Abs, Forearms, Glutes, Lats, Lower Back, Upper Back
Single Leg One Dumbbell Deadlift Overview
The single leg one dumbbell deadlift is a variation of the dumbbell deadlift and an exercise used to strengthen the muscles of the hamstrings.
The single leg one dumbbell deadlift is mostly used as a way to better isolate the hamstrings and glutes. Its unilateral set up allows for you to isolate each side individually and its resemblance to a Romanian deadlift places the emphasis of the exercise on the hamstrings and glutes.
Single Leg One Dumbbell Deadlift Instructions
- Begin with a dumbbell in one hand contralateral (opposite) to the stance leg.
- Begin the movement by lifting one foot, unlocking your knee, and slowly hinging at the opposite hip.
- Hinge until your chest is almost parallel to the floor and don’t allow the dumbbell to drift forward excessively.
- Push through the floor and extend the hip as your return to the starting position.
- Reset and repeat for the desired number of repetitions.
Single Leg One Dumbbell Deadlift Tips
- Focus on pushing your heel back as far as possible and hinging into the hip rather than dropping your chest.
- Don’t allow the hips to rotate, you should be able to balance a cup of water on your back in the bottom of the movement.
- Your chin should follow your chest, don’t worry about looking up in the bottom of the movement.
- Ideally you should keep a straight line from your head through your heel.
- Keep a soft bend in your knee and don’t allow your arch to collapse as you complete the movement.

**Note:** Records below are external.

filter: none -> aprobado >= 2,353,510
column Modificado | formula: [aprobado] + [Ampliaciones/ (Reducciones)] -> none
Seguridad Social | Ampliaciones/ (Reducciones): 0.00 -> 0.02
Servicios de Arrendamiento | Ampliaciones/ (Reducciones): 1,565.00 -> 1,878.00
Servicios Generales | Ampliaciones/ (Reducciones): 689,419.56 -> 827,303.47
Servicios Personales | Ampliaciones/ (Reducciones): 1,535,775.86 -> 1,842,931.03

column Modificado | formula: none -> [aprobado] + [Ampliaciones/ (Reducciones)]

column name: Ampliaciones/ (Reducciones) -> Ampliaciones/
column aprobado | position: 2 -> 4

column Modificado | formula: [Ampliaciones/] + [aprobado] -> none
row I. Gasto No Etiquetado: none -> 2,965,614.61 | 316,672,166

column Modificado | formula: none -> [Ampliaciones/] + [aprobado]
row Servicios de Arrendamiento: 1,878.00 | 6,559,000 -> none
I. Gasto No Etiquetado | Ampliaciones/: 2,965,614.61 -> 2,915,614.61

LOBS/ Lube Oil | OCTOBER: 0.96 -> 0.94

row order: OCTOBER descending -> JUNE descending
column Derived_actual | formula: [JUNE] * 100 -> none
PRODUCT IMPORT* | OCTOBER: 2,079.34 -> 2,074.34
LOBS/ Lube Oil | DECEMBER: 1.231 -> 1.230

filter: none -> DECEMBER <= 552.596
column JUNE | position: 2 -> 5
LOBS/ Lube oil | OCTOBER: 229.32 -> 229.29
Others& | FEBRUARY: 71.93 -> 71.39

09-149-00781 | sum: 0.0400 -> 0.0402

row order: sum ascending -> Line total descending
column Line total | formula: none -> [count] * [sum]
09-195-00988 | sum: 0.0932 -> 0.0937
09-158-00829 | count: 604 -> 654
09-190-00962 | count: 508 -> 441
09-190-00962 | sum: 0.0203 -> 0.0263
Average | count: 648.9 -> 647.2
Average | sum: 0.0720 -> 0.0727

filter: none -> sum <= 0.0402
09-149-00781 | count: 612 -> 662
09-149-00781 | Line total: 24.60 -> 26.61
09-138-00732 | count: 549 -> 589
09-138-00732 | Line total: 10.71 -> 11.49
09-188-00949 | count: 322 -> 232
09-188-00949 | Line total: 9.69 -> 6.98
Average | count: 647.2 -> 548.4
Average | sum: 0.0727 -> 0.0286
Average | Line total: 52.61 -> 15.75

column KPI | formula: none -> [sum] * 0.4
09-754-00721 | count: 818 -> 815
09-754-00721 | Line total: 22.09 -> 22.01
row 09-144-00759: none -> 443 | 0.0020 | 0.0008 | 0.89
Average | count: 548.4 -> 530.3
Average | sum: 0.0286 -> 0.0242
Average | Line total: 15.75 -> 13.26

- Make sure you wrap your thumbs around the handle and don’t utilize a false grip.
- Don’t focus on keeping the weight entirely on the heels, you won’t be able to effectively recruit your quads at the beginning of the lift and thus you’ll be slow off the flow. So, to combat this, you should focus on driving through the whole foot - you want 3 points of contact: big toe, little toe, and heel.
- In order to learn and master single RDLs, it may be conducive to utilize assisted versions by lightly holding onto a rack with your free hand or hinging with both legs in position like a normal RDL but keep one foot hovering off the floor.
- If you can’t seem to feel your glutes activating, palpate the musculature with your hands and focus on pausing the movement at the peak of contraction.